* [Work request]: The response must consist of the lines below from the one with "PIN BRAKE SHOE ANCHOR: 1 -> 2" through the one with "1229F4634S LOCK WASHER", exactly as they appear and with both ends kept.

##### Data extract #####

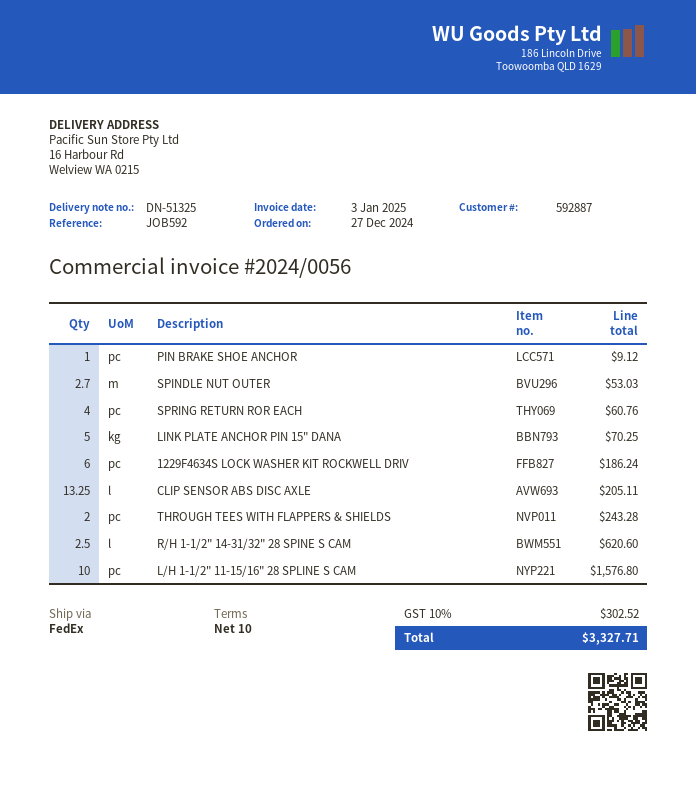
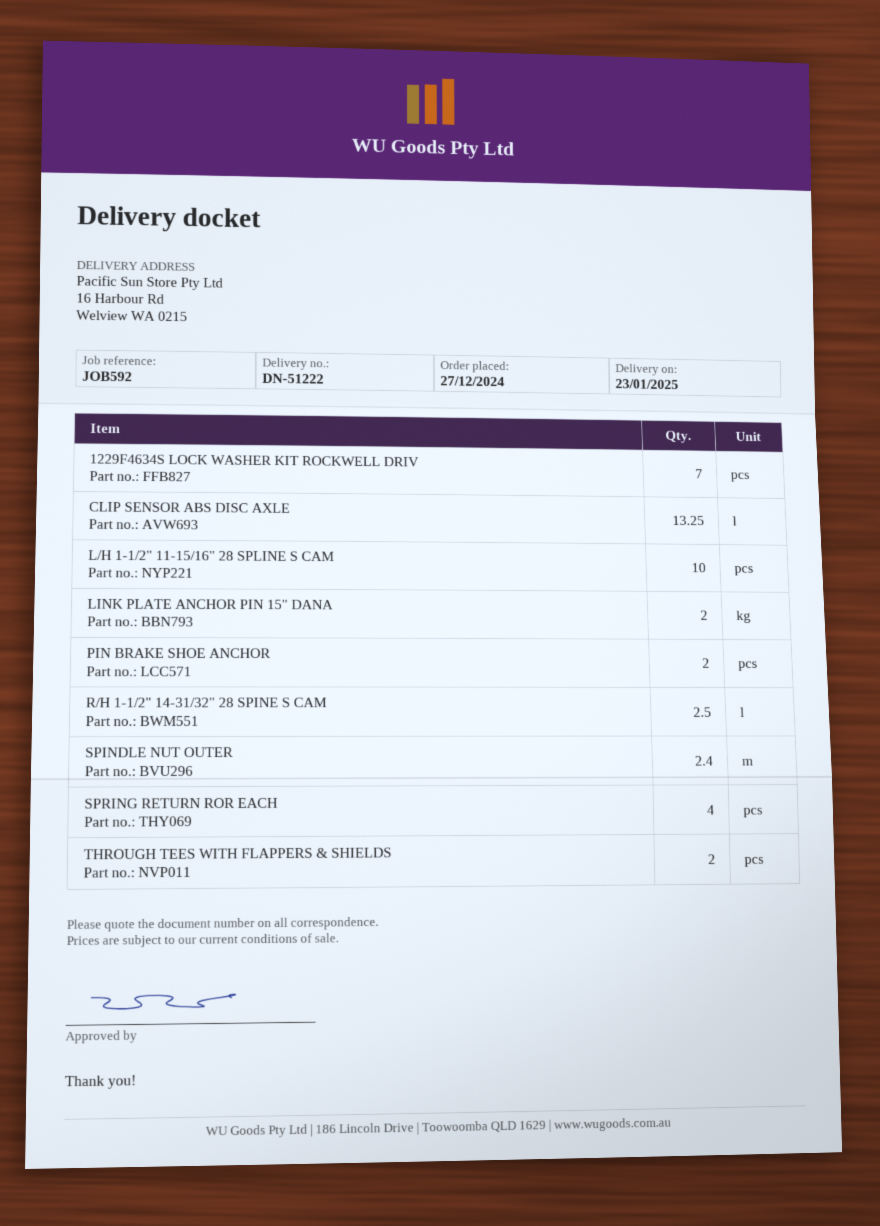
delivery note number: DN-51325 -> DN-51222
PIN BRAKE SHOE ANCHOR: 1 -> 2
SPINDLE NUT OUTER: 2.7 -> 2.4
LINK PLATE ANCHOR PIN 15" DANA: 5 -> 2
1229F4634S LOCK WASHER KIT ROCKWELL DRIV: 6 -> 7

#####
##### Data extract #####

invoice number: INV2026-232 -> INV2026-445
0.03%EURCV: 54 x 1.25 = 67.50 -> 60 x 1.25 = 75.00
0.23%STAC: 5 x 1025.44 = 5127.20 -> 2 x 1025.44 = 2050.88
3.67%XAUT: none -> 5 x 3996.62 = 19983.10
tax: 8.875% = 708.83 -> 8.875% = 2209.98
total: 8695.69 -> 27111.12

#####
##### Data extract #####

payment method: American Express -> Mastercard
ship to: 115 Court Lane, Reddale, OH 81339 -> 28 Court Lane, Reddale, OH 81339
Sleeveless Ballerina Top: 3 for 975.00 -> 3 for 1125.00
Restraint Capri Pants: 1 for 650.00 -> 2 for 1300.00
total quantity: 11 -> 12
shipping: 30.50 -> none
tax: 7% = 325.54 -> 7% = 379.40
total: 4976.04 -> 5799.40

#####

* [Reply to the exercise]:
PIN BRAKE SHOE ANCHOR: 1 -> 2
SPINDLE NUT OUTER: 2.7 -> 2.4
LINK PLATE ANCHOR PIN 15" DANA: 5 -> 2
1229F4634S LOCK WASHER KIT ROCKWELL DRIV: 6 -> 7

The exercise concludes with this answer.